So I've run into another version of the problem: I'm using
--page-requisites, and they're getting filtered in much the same way as
redirections. However, the new fixes don't change that behavior.
The example case is that
$ wget --mirror --convert-links --page-requisites --limit-rate=20k \
--include-directories=/assignments \
http://www.iana.org/assignments/index.html
does not fetch the CSS specified by
http://www.iana.org/assignments/index.html in
<link rel="stylesheet" media="screen" href="../_css/2015.1/screen.css"/>
which is http://www.iana.org/_css/2015.1/screen.css.

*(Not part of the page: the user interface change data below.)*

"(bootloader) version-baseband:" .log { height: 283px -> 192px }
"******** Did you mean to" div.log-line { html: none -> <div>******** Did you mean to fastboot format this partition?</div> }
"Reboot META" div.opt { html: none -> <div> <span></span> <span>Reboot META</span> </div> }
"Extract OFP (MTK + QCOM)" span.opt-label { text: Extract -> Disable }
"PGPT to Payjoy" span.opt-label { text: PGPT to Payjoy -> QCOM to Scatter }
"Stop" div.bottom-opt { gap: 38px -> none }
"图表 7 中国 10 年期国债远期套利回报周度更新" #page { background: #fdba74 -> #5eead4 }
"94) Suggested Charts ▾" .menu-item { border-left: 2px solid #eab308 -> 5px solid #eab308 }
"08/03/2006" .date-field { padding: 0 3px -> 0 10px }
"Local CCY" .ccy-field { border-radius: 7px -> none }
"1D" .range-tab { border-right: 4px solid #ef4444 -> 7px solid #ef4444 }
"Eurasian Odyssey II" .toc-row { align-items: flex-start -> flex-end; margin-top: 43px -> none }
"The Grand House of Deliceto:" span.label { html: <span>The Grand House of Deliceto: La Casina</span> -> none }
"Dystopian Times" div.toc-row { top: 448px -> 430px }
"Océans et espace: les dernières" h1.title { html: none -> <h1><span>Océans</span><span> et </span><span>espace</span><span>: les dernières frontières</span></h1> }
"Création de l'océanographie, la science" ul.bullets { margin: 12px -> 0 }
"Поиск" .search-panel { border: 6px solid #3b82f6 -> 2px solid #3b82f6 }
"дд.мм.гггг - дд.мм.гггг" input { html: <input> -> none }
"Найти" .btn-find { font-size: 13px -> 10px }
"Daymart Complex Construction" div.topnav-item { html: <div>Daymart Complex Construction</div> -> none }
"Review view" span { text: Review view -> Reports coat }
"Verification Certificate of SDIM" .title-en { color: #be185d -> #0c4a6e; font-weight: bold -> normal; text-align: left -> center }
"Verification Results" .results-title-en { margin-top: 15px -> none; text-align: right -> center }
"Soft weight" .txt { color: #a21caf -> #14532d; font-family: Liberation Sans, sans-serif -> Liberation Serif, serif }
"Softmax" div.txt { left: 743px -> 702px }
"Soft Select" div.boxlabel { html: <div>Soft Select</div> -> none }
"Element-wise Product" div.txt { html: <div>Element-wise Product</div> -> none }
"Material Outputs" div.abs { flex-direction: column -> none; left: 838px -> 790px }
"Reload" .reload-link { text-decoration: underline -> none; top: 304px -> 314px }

It looks like requisite URLs are flagged with link_inline_p of struct
urlpos true. If that flag is set and opt.page_requisites is set, then
test 4 of download_child is suppressed (which is the --no-parent test).
This change seems to add the same logic as is applied to redirections:
diff --git a/src/recur.c b/src/recur.c
index 1469e31..b1f9109 100644
--- a/src/recur.c
+++ b/src/recur.c
@@ -462,6 +462,12 @@ retrieve_tree (struct url *start_url_parsed, struct iri
*pi)
r = download_child (child, url_parsed, depth,
start_url_parsed, blacklist, i);
+ if (child->link_inline_p &&
+ (reason == WG_RR_LIST || reason == WG_RR_REGEX))
+ {
+ DEBUGP (("Ignoring decision for page requisite, decided
to load it.\n"));
+ reason = WG_RR_SUCCESS;
+ }
if (r == WG_RR_SUCCESS)
{
ci = iri_new ();
and it has the expected effect, the requisites for index.html are
downloaded.
I've attached a patch for this that includes an update to the manual page.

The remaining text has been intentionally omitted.